Ode to a Table

A large kitchen in your average New York apartment is like a mythical beast. You may muse about their existence from time to time, but chances run high that they aren’t real things. Many kitchens in one-bedroom apartments here are little more than the wall of a non-kitchen room that happens to have some appliances leaning against it. Your living room is usually reserved first for a couch, and space permitting, a table or closet (closets are a whole other thing).

Having a dining table in New York is a luxury. My first apartment here was big enough to hold a small table which I could sit at comfortably, and another person could join me at uncomfortably. A few years later, I moved to another apartment that was the same size, but differently laid out. This apartment had a huge kitchen with space for many people to occupy simultaneously.

This new kitchen of mine took up nearly a third of the apartment’s footage and was big enough for a proper table. I knew right off I wanted a big farm table — something solid and uncomplicated.

After looking around for a long time trying to find the right balance of form vs price, I became discouraged because big tables are pretty expensive everywhere (who knew?), and settled on one I found on eBay. I say “settled” because I thought “I’ll get this table now, but then buy a really nice one when I can afford it.”

The table was made of unfinished pine from an Amish furniture maker in Pennsylvania and an irregular castoff he was selling at a discount. I couldn’t detect any problematic irregularities from the pictures — these tables should probably have some rough edges anyway—so I bought it.
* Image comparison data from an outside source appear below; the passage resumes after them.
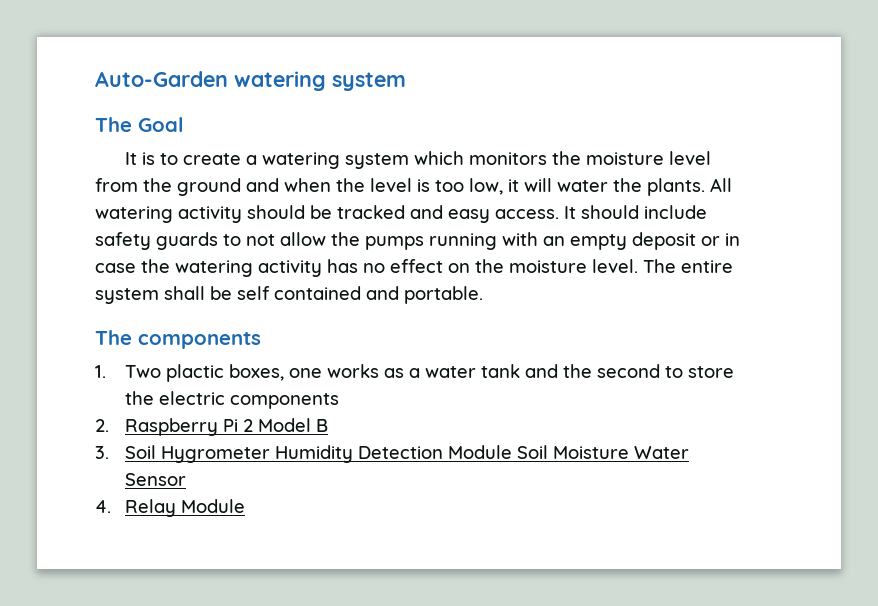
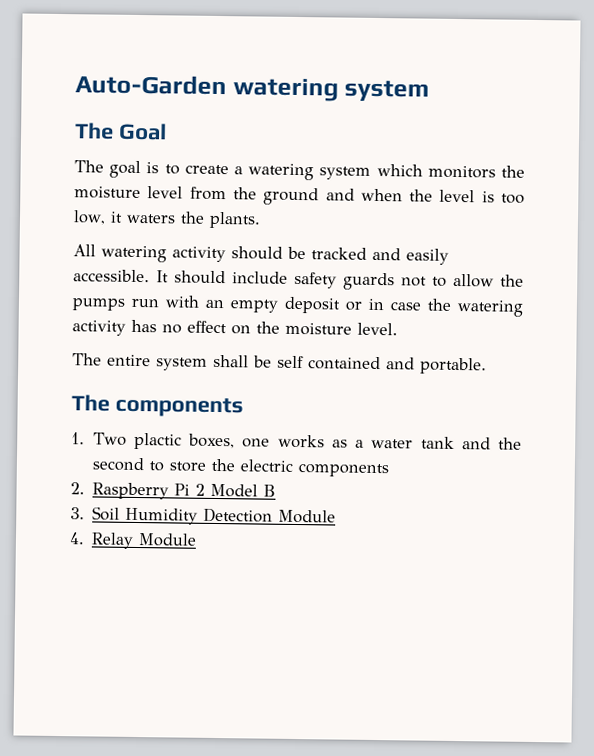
- It is to create a watering system which monitors the moisture level from the ground and when the level is too low, it will water the plants. All watering activity should be tracked and easy access.
+ The goal is to create a watering system which monitors the moisture level from the ground and when the level is too low, it waters the plants.
+ All watering activity should be tracked and easily accessible.
- It should include safety guards to not allow the pumps running with an empty deposit or in case the watering activity has no effect on the moisture level. The entire system shall be self contained and portable.
+ It should include safety guards not to allow the pumps run with an empty deposit or in case the watering activity has no effect on the moisture level.
+ The entire system shall be self contained and portable.
- 3. Soil Hygrometer Humidity Detection Module Soil Moisture Water Sensor
+ 3. Soil Humidity Detection Module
For the first year I owned the table, I casually regarded it as a thing I planned to replace, so I didn’t put much work into it. It’s a hulk of a thing, with corners that come justthisclose to achieving right angles. I tried sanding its rough legs a few times and was rewarded with some of the biggest splinters I’ve ever encountered in my life. I didn’t take the table makers’ advice to oil the wood, so on cool nights I was sometimes woken by terrifyingly loud pops that I later discovered were the table boards splitting.

I chalked all that up to the table having some character. Later my partner Megan moved in, who sensibly got us to wax and oil the table. Gone were the pale boards and in their place stood a downright healthy looking table, albeit prematurely weathered due to negligence.

We have guests over for a meal most every week, and every week we’d gather around that table. Sometimes the gatherings are jovial events that stretch long into the night. Sometimes they are somber times shared over quiet dinners. Amid broken glasses, spilled drinks, dirt, and countless food items, that stubborn table has stood strong.

I used to think about the table I would get to replace this one. I would often tell people it was a temporary occupant. But now I look at that table and all I can see are the times we’ve spent gathered around it. All the meals and wine, the conversations and laughter, the tears and embraces. This table is full of memories and times spent together. It’s imbued with so much personal history that it’s a part of the family now. I don’t see its surface faults anymore, I just see myself and my loved ones. I wouldn’t trade this table for anything now.